Misschien klinkt het beter als ik gewoonweg zeg: Tijdens het parcours in het onderwijs spelen...? Maar ik ben daar zelf niet van overtuigd...
 (Tout au long du parcours scolaire plusieurs facteurs peuvent influencer les...)


----------



## Joannes

bijvoorbeeld,

Gedurende het onderwijstraject...
Tijdens (het doorlopen van) het onderwijstraject...
Over de (volledige) duur van het onderwijstraject...

...kunnen verschillende factoren X beïnvloeden.


----------



## Chimel

Ik denk dat _dorheen heel (de/het)... _de beste vertaling van _tout au long_ is.

Ik heb net de zin gelezen: "Doorheen heel de geschiedenis...", wat in het Frans "Tout au long de l'histoire" is.

Dus hier: Doorheen heel het onderwijstraject?


----------



## Kayla321

_Doorheen heel het traject_ kan misschien(!) in het Vlaams, maar in NL wordt _doorheen _nooit op die manier gebruikt. _Parcours _klinkt mij meer als een hindernisbaan in de oren. (Waar het onderwijs soms wel iets van wegheeft, maar dat is niet wat je bedoelt. ) 

Ik zou kiezen voor de opties die Joannes noemt, of anders _Gedurende het hele/volledige onderwijstraject_...


----------



## Chimel

Kayla321 said:


> _Doorheen heel het traject_ kan misschien(!) in het Vlaams, maar in NL wordt _doorheen _nooit op die manier gebruikt.

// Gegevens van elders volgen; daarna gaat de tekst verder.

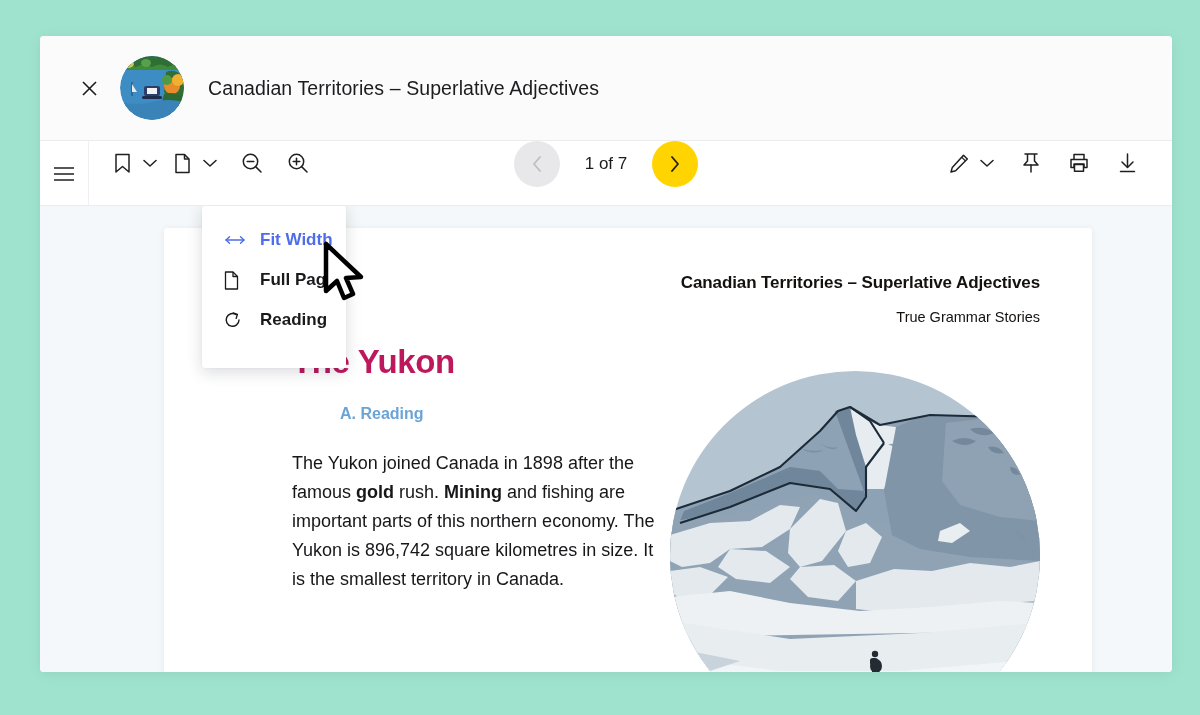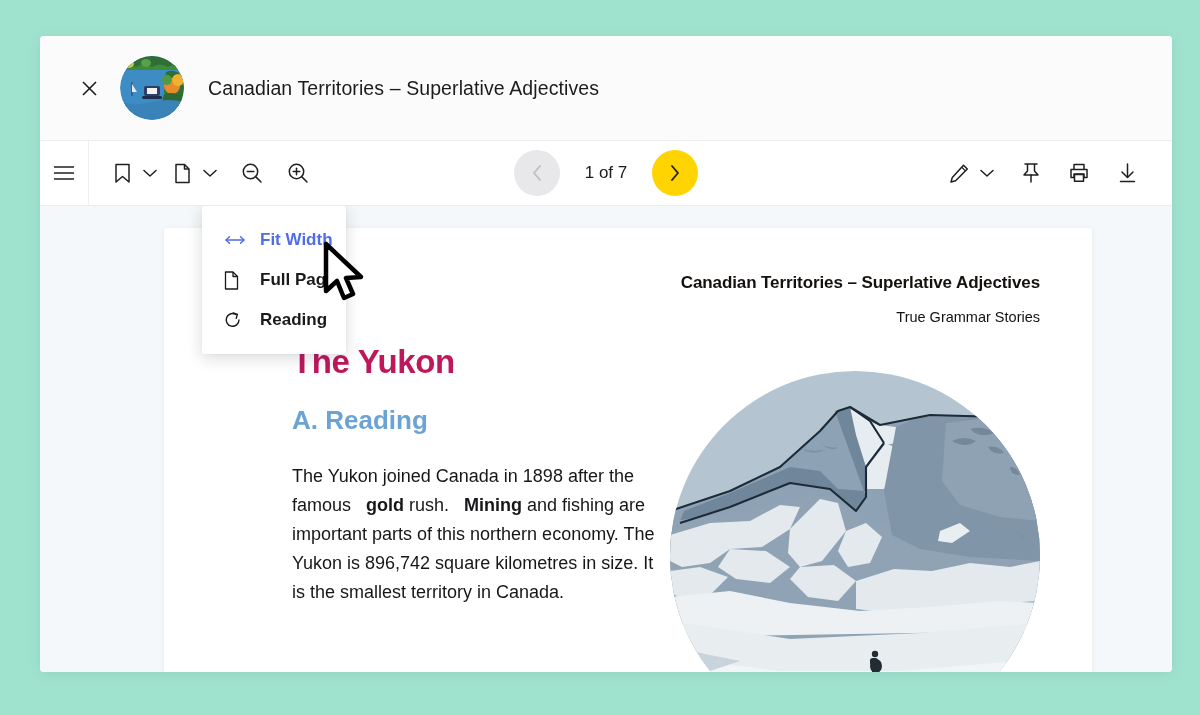"1 of 7" .toolbar { align-items: center -> flex-start }
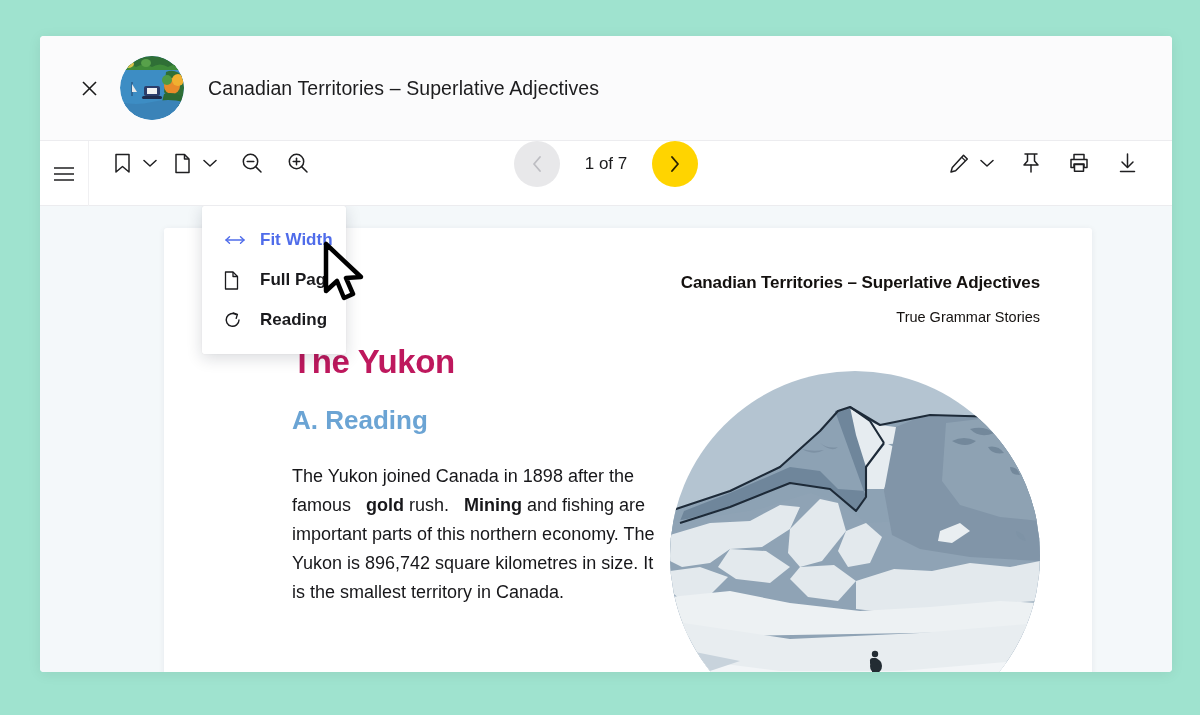"Fit Width" .dropdown { padding: 14px 0 14px 0 -> 14px 0 28px 0 }
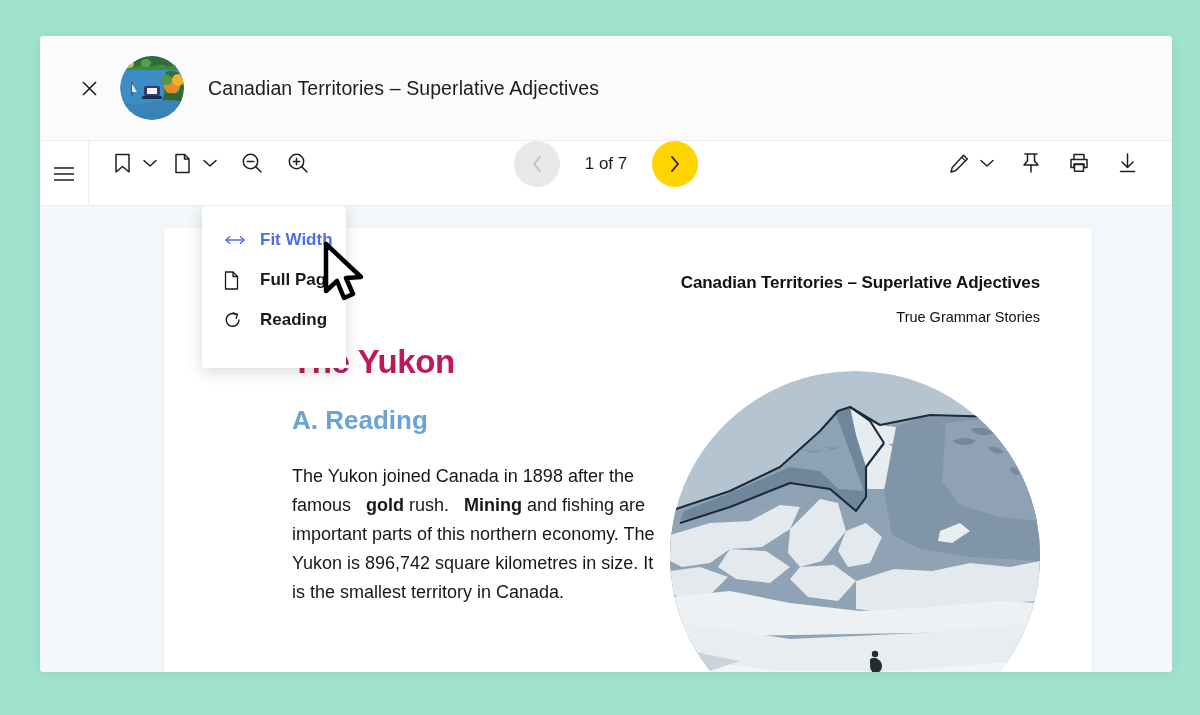"A. Reading" .doc-section { font-size: 26px -> 16px; margin-left: none -> 48px }
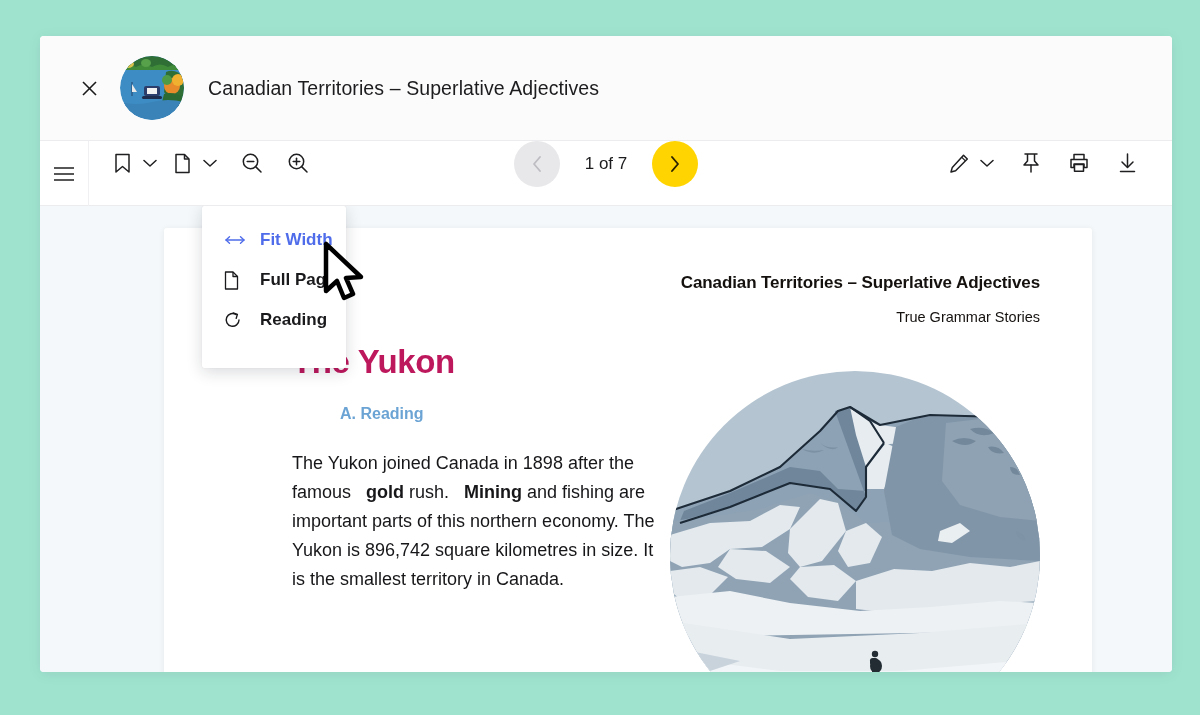"gold" .doc-text b { margin-left: 10px -> none }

Ook niet in "Doorheen heel de geschiedenis"? Ik heb dit nochtans gelezen in een studie van de KU Leuven.


----------



## Peterdg

Mijn VD (geen recente, ik geef het toe) zegt inderdaad dat "doorheen", in deze betekenis, Belgisch is. (wat natuurlijk geen enkel bezwaar is)

Wat betredt "parcours": kan in België in deze context ook perfect gebruikt worden als synoniem van _traject. (_zoals Chimel heeft voorgesteld).


----------



## Funambule

Mogelijk past ook 'schoolcarrière' (gedurende de gehele schoolcarrière).  Dit woord wordt tamelijk veel gebruikt. Of 'schoolloopbaan'. 'Onderwijstraject' is een beetje ambtenarentaal maar zou kunnen passen.




Funamb.


----------



## Funambule

In het Nederlands wordt dit 'De hele geschiedenis door', dacht ik.


----------